3.5.1. VGG Architecture

The architecture referred to as VGGNet, or VGG16, is widely recognized as a classical convolutional neural network (CNN) architecture. Its primary purpose is to enhance the depth of CNN models, thereby improving their overall performance [46] . VGG16 consists of 16 layers designed to classify images across 1000 object categories, and it operates with an input size of 224 × 224 pixels. This architecture is constructed based on the most effective and essential features of CNNs [46] . Figure 5 shows the VGG net architecture [46] .

3.5.2. VGG Architecture

The VGG16 architecture consists of a total of 13 convolutional layers and three fully connected layers [46] . The key characteristics of VGG16 are as follows:

• Input: The network takes in an image with dimensions of 224 × 224 pixels.
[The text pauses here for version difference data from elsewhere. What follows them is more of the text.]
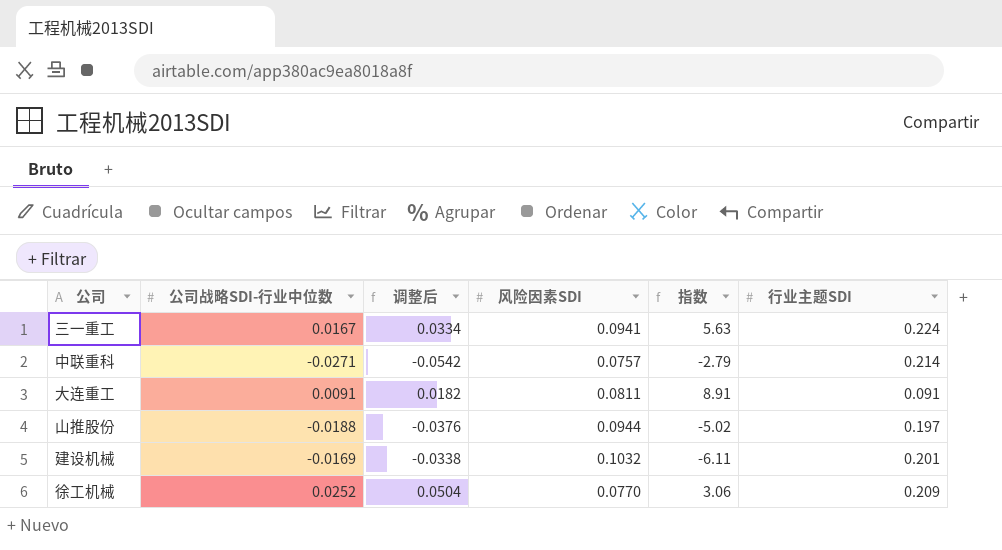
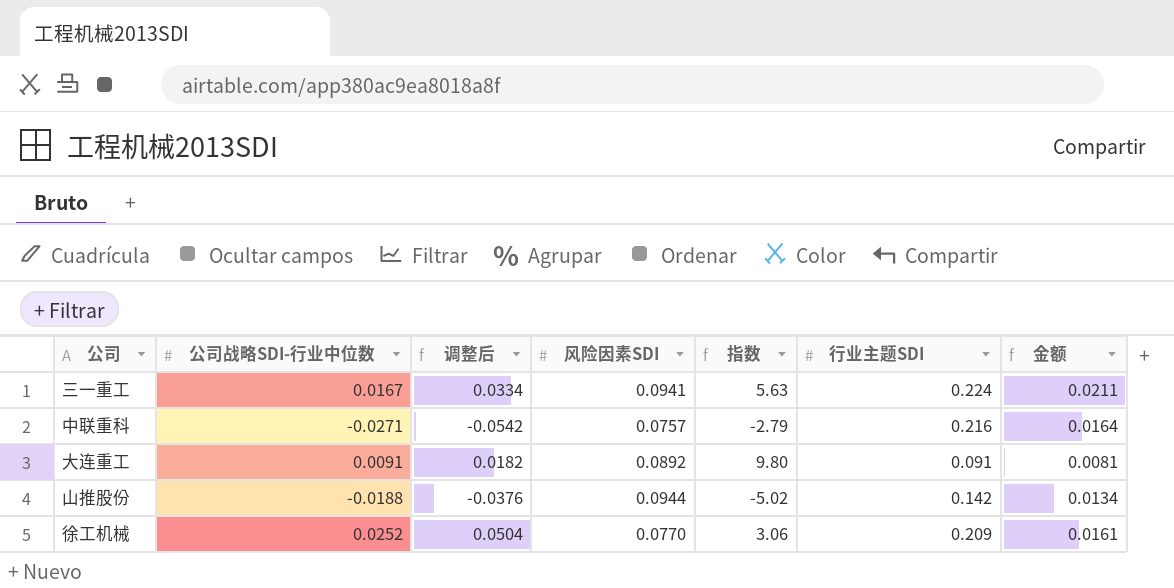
column 金额 | formula: none -> [风险因素SDI] * [行业主题SDI]
row 建设机械: -0.0169 | -0.0338 | 0.1032 | -6.11 | 0.201 -> none
中联重科 | 行业主题SDI: 0.214 -> 0.216
大连重工 | 风险因素SDI: 0.0811 -> 0.0892
大连重工 | 指数: 8.91 -> 9.80
山推股份 | 行业主题SDI: 0.197 -> 0.142

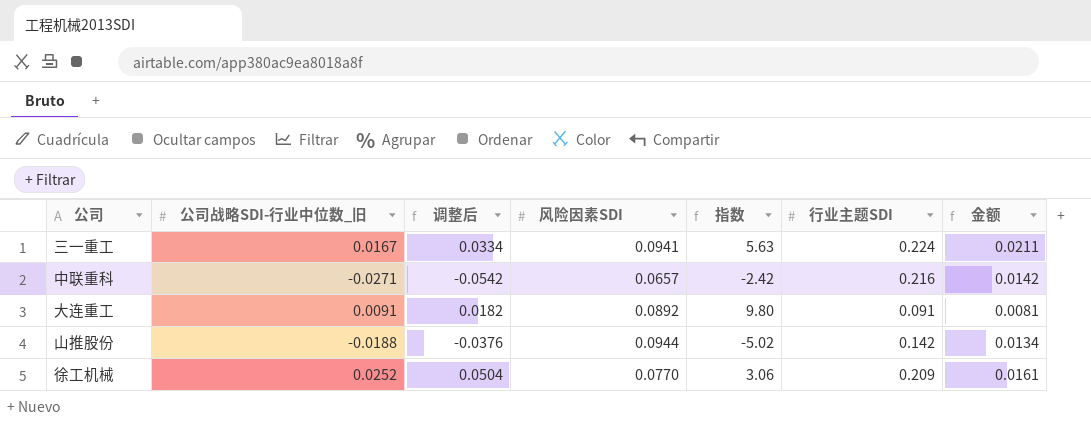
column name: 公司战略SDI-行业中位数 -> 公司战略SDI-行业中位数_旧
中联重科 | 风险因素SDI: 0.0757 -> 0.0657
中联重科 | 指数: -2.79 -> -2.42
中联重科 | 金额: 0.0164 -> 0.0142

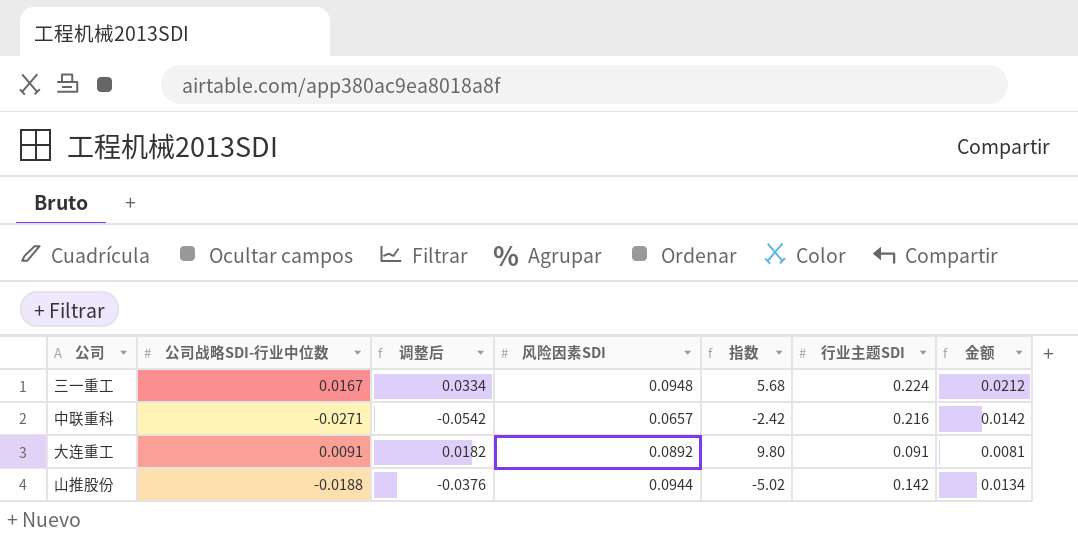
column name: 公司战略SDI-行业中位数_旧 -> 公司战略SDI-行业中位数
row 徐工机械: 0.0252 | 0.0504 | 0.0770 | 3.06 | 0.209 | 0.0161 -> none
三一重工 | 风险因素SDI: 0.0941 -> 0.0948
三一重工 | 指数: 5.63 -> 5.68
三一重工 | 金额: 0.0211 -> 0.0212

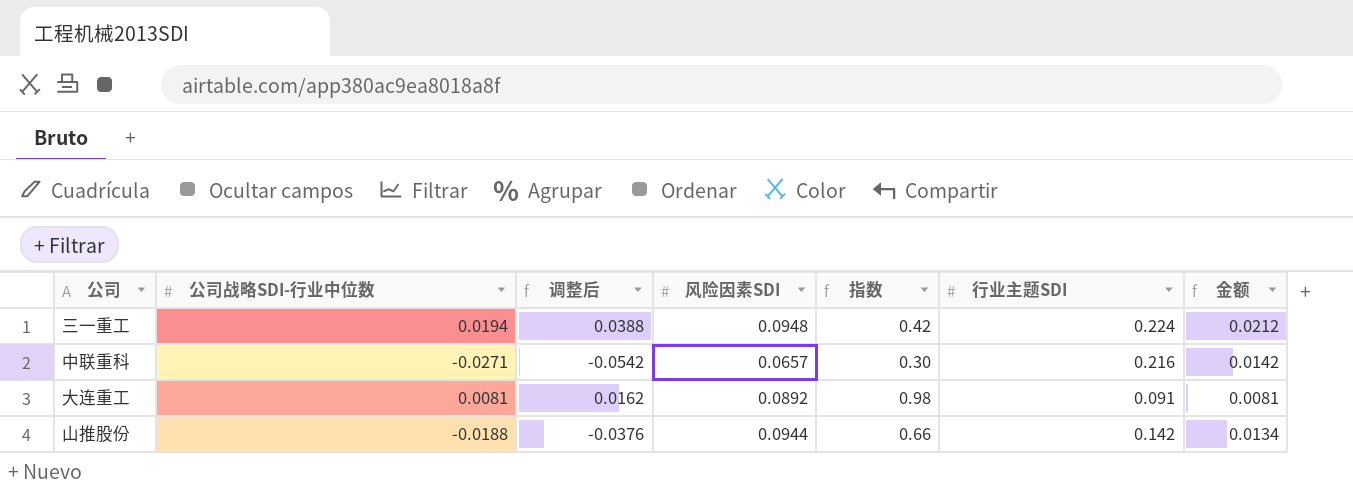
column 指数 | formula: [风险因素SDI] / [公司战略SDI-行业中位数] -> [风险因素SDI] / [行业主题SDI]
三一重工 | 公司战略SDI-行业中位数: 0.0167 -> 0.0194
三一重工 | 调整后: 0.0334 -> 0.0388
大连重工 | 公司战略SDI-行业中位数: 0.0091 -> 0.0081
大连重工 | 调整后: 0.0182 -> 0.0162

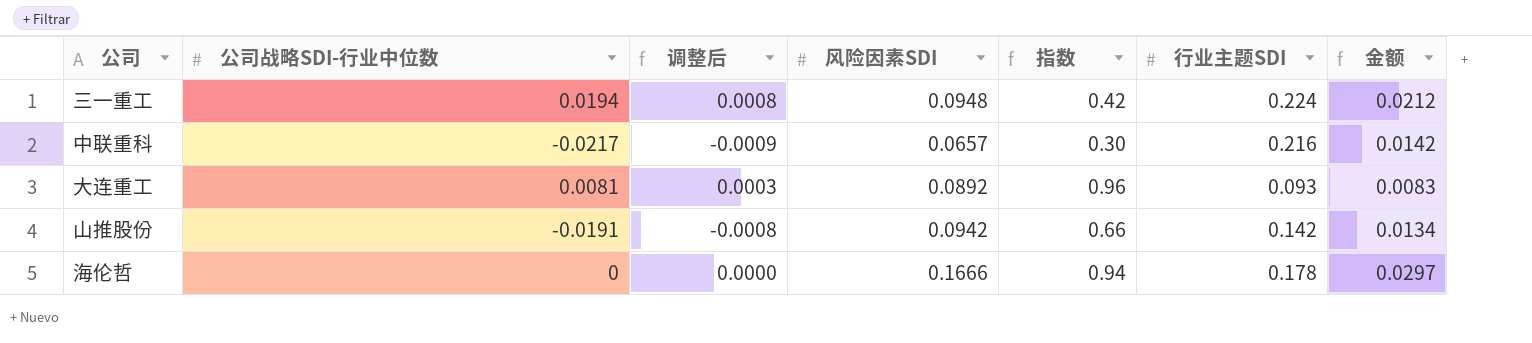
column 调整后 | formula: [公司战略SDI-行业中位数] * 2 -> [公司战略SDI-行业中位数] * 0.04
中联重科 | 公司战略SDI-行业中位数: -0.0271 -> -0.0217
大连重工 | 指数: 0.98 -> 0.96
大连重工 | 行业主题SDI: 0.091 -> 0.093
大连重工 | 金额: 0.0081 -> 0.0083
山推股份 | 公司战略SDI-行业中位数: -0.0188 -> -0.0191
山推股份 | 风险因素SDI: 0.0944 -> 0.0942
row 海伦哲: none -> 0 | 0.0000 | 0.1666 | 0.94 | 0.178 | 0.0297

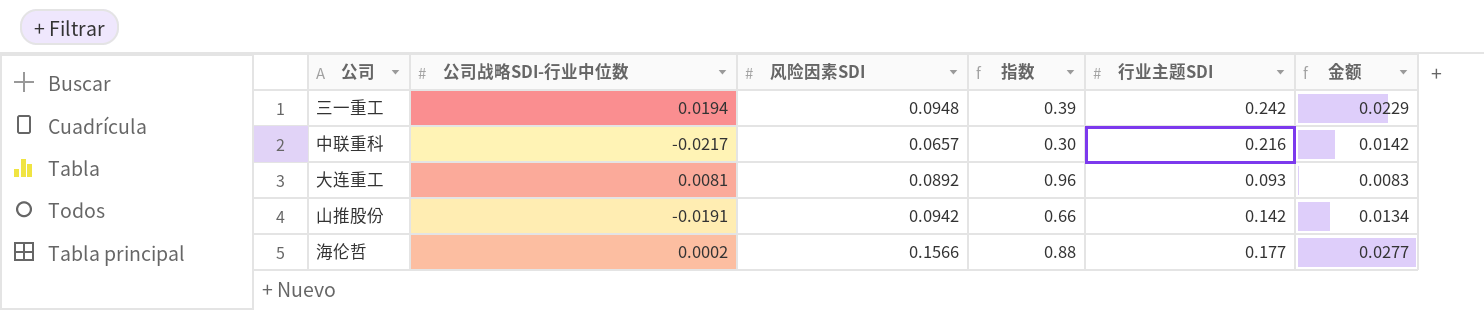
column 调整后 | formula: [公司战略SDI-行业中位数] * 0.04 -> none
三一重工 | 指数: 0.42 -> 0.39
三一重工 | 行业主题SDI: 0.224 -> 0.242
三一重工 | 金额: 0.0212 -> 0.0229
海伦哲 | 公司战略SDI-行业中位数: 0 -> 0.0002
海伦哲 | 风险因素SDI: 0.1666 -> 0.1566
海伦哲 | 指数: 0.94 -> 0.88
海伦哲 | 行业主题SDI: 0.178 -> 0.177
海伦哲 | 金额: 0.0297 -> 0.0277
• Convolutional Layers: VGG16 employs 3 × 3 convolution filters, which are the smallest possible size for convolutions. The input undergoes a linear transformation using 1 × 1 convolution filters, followed by a Rectified Linear Unit (ReLU) activation function. The convolution stride is set to 1 pixel, ensuring that the spatial resolution remains unchanged after convolution.

• Hidden Layers: In VGG16, all the hidden layers utilize the ReLU activation function.

• Fully Connected Layers: VGG16 includes three fully connected layers. The first two layers have 4096 individual channels, while the third layer has 1000 channels, each corresponding to a specific class.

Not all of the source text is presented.